Dans un premier temps, j’ai été écroué à la 3e division. Nous étions trois dans la cellule. J’étais avec un jeune communiste de La Courneuve, Georges Gaudray, électricien, et un jeune collaborateur nommé Normand. Il appartenait au Jeune Front, dirigé par Robert Hersant (futur patron du Figaro) qui avait une permanence installée sur les Champs-Élysées et dont les membres paradaient en uniformes d’inspiration nazie, en saluant le bras levé. Il s’était fabriqué une fausse carte de la Gestapo grâce à laquelle il raquettait les commerçants juifs, jusqu’à ce qu’il soit arrêté, remis aux mains des autorités allemandes, puis écroué.
J’ai ensuite connu l’encellulement solitaire, à la première division de la Santé, la plus ancienne. Les murs n’avaient pas été repeints depuis au moins la fin du siècle précédent. On pouvait y lire des graffitis datés des années 1880, ainsi que ceux des déserteurs de la guerre 1914-1918. Il n’y avait pas d’eau courante et les cabinets, mal clos par un couvercle de bois, communiquaient directement avec une fosse d’aisance ; d’où une odeur pestilentielle. Les trous dans les murs et les attaches du lit métallique grouillaient de toutes les variétés de vermine (punaises, poux, morpions)… »

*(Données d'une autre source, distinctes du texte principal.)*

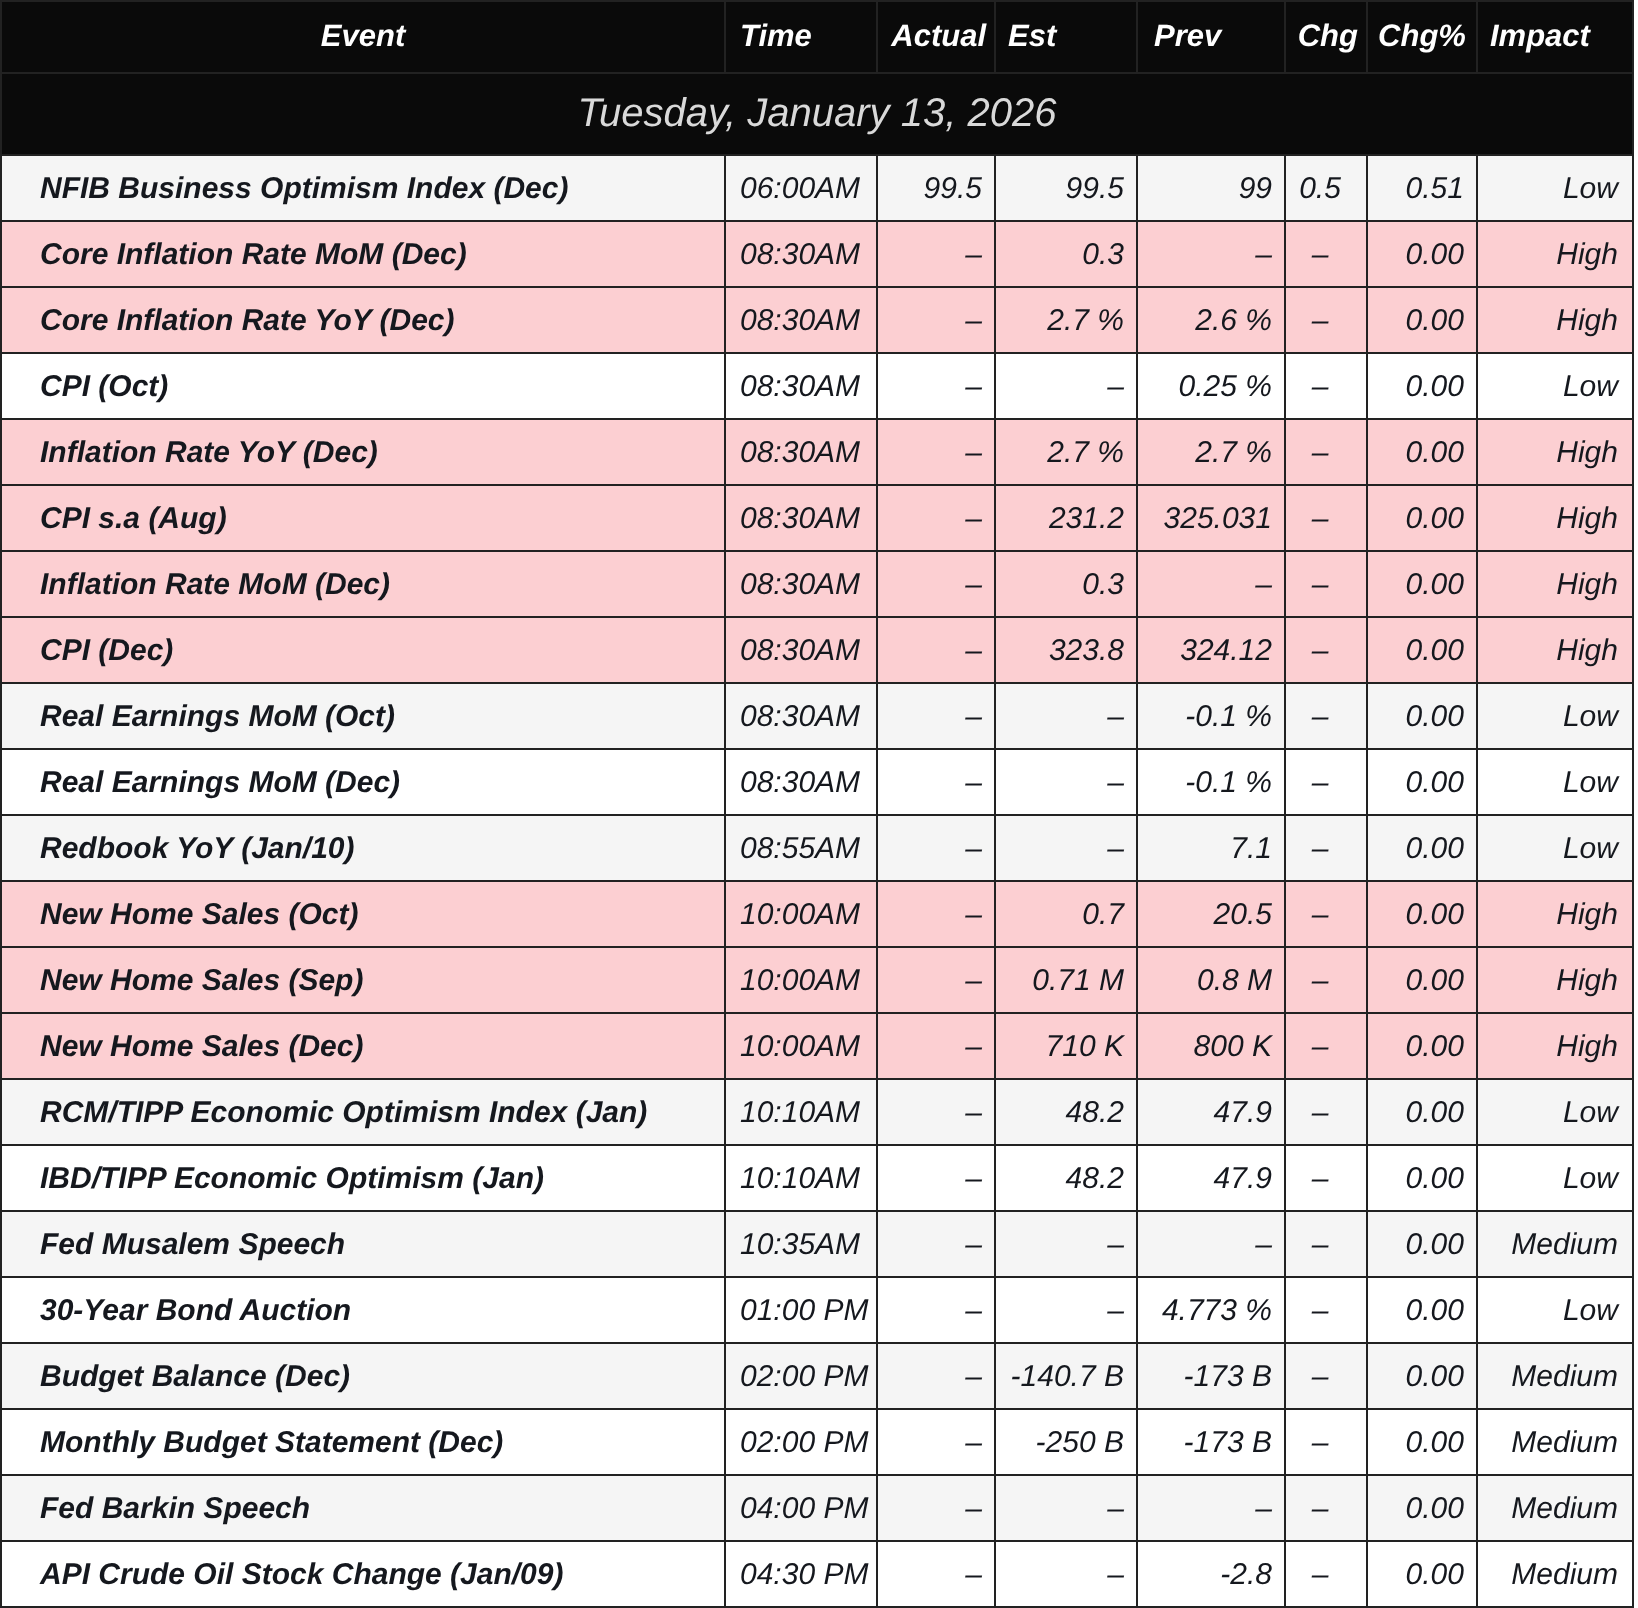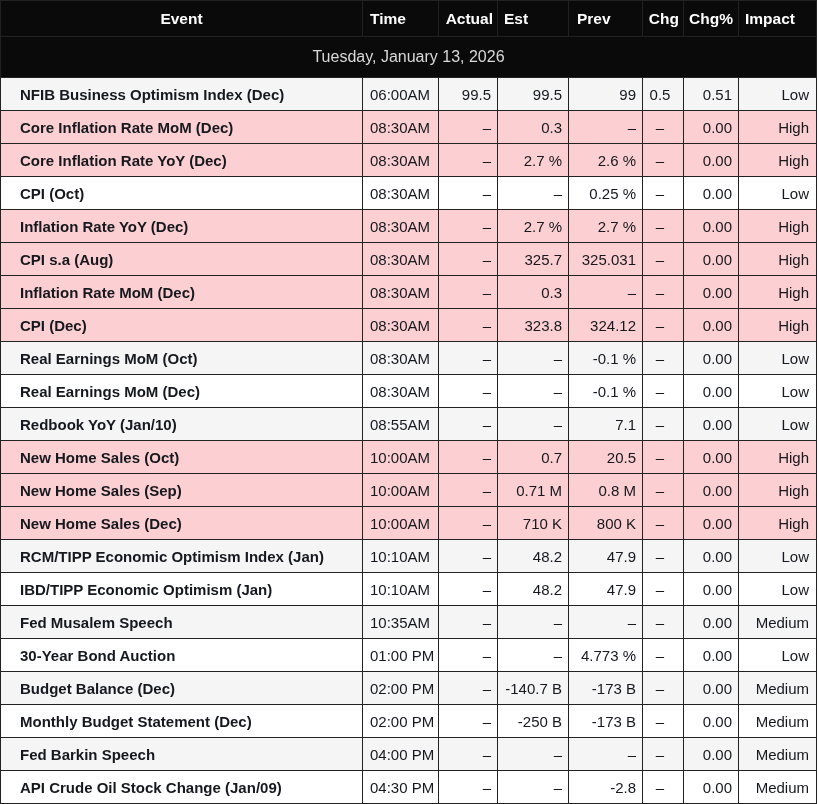--- a/index.html
+++ b/index.html
@@ -16,6 +16,7 @@
     table-layout: fixed;
     width: 816px;
     margin: 0;
+    font-style: italic;
   }
   th, td {
     border: 1.5px solid var(--grid, #222222);

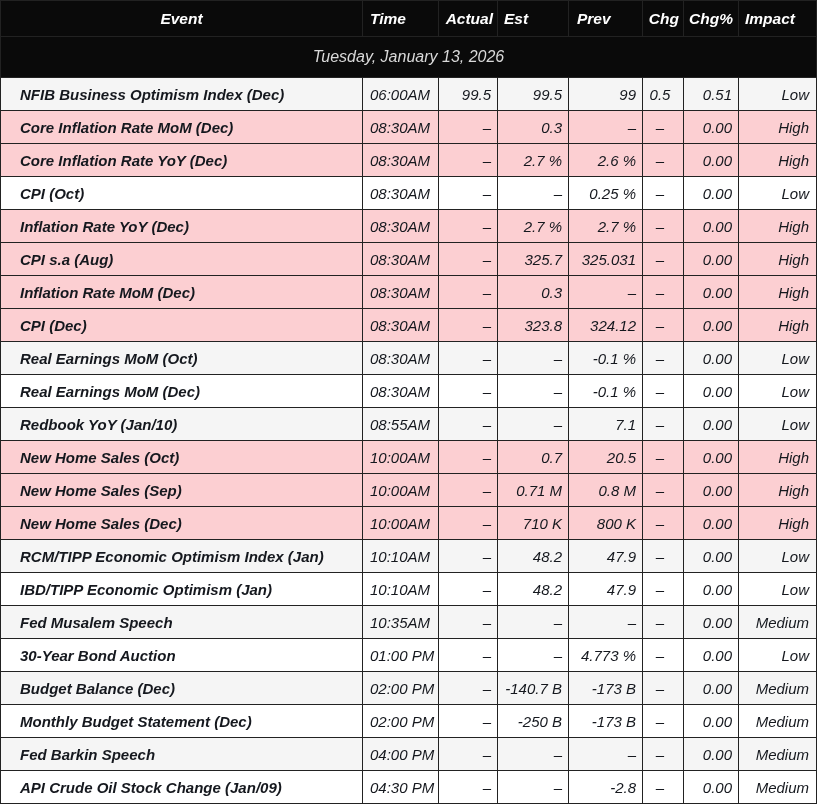--- a/index.html
+++ b/index.html
@@ -36,7 +36,7 @@
     background: var(--header-bg, #0a0a0a);
     color: var(--date-text, #d9d9d9);
     text-align: center;
-    font-size: 16px;
+    font-size: 20px;
     font-weight: normal;
     height: 41px;
   }

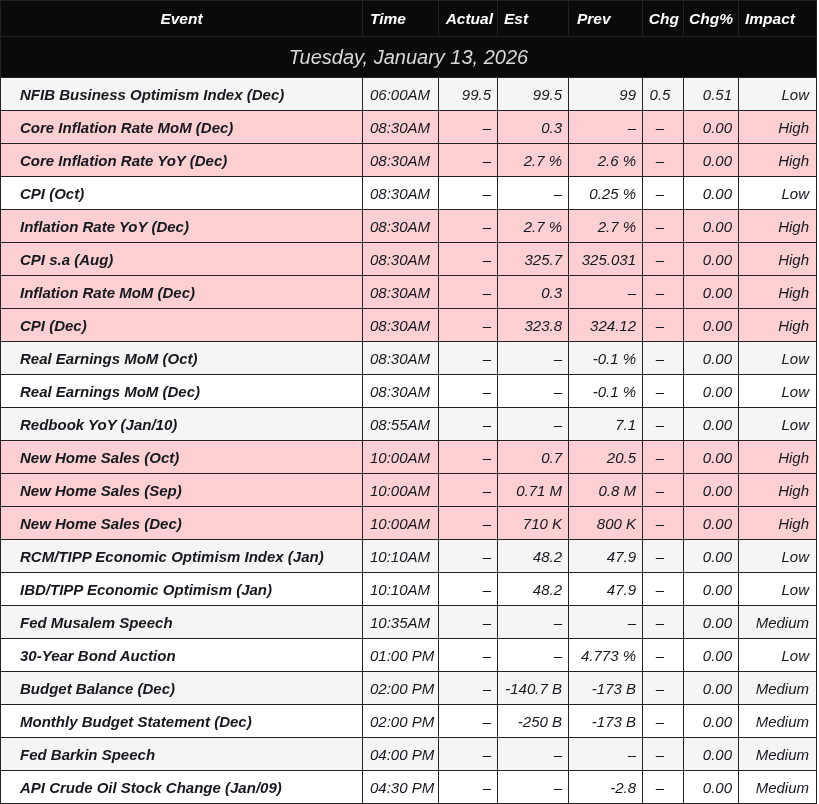--- a/index.html
+++ b/index.html
@@ -158,7 +158,7 @@
         <td class="col-event">CPI s.a (Aug)</td>
         <td class="col-time">08:30AM</td>
         <td class="col-actual">–</td>
-        <td class="col-est">325.7</td>
+        <td class="col-est">231.2</td>
         <td class="col-prev">325.031</td>
         <td class="col-chg">–</td>
         <td class="col-chg_pct">0.00</td>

À la prison allemande du Cherche-Midi
« Le 7 novembre, j’ai été transféré au Cherche-Midi. L’état des locaux était impeccable, désinfecté et peint à neuf. Nous étions en chambrées de 40 personnes. Il y avait un espace douches et toilettes attenant à la chambrée. Celle-ci était chauffée par un poêle, que nous devions alimenter.
Le matin, une gamelle d’ersatz de café, à midi une petite portion de « rata », excellente, avec de la viande et des pommes de terre – c’était l’ordinaire des soldats allemands – mais en rations minimes, deux ou trois bouchées ! Le soir, un morceau de pain avec une rondelle de saucisson, un dé à coudre de margarine ou un demi-cornichon. Il y avait aussi du miel artificiel, mais c’était le gardien et le prévôt (chef de chambrée) qui se le réservaient. À l’intérieur de la chambrée, on nous laissait une paix royale, à la différence des prisons françaises où, sous la surveillance constante des matons, on nous interdisait de nous étendre sur la couchette pendant la journée.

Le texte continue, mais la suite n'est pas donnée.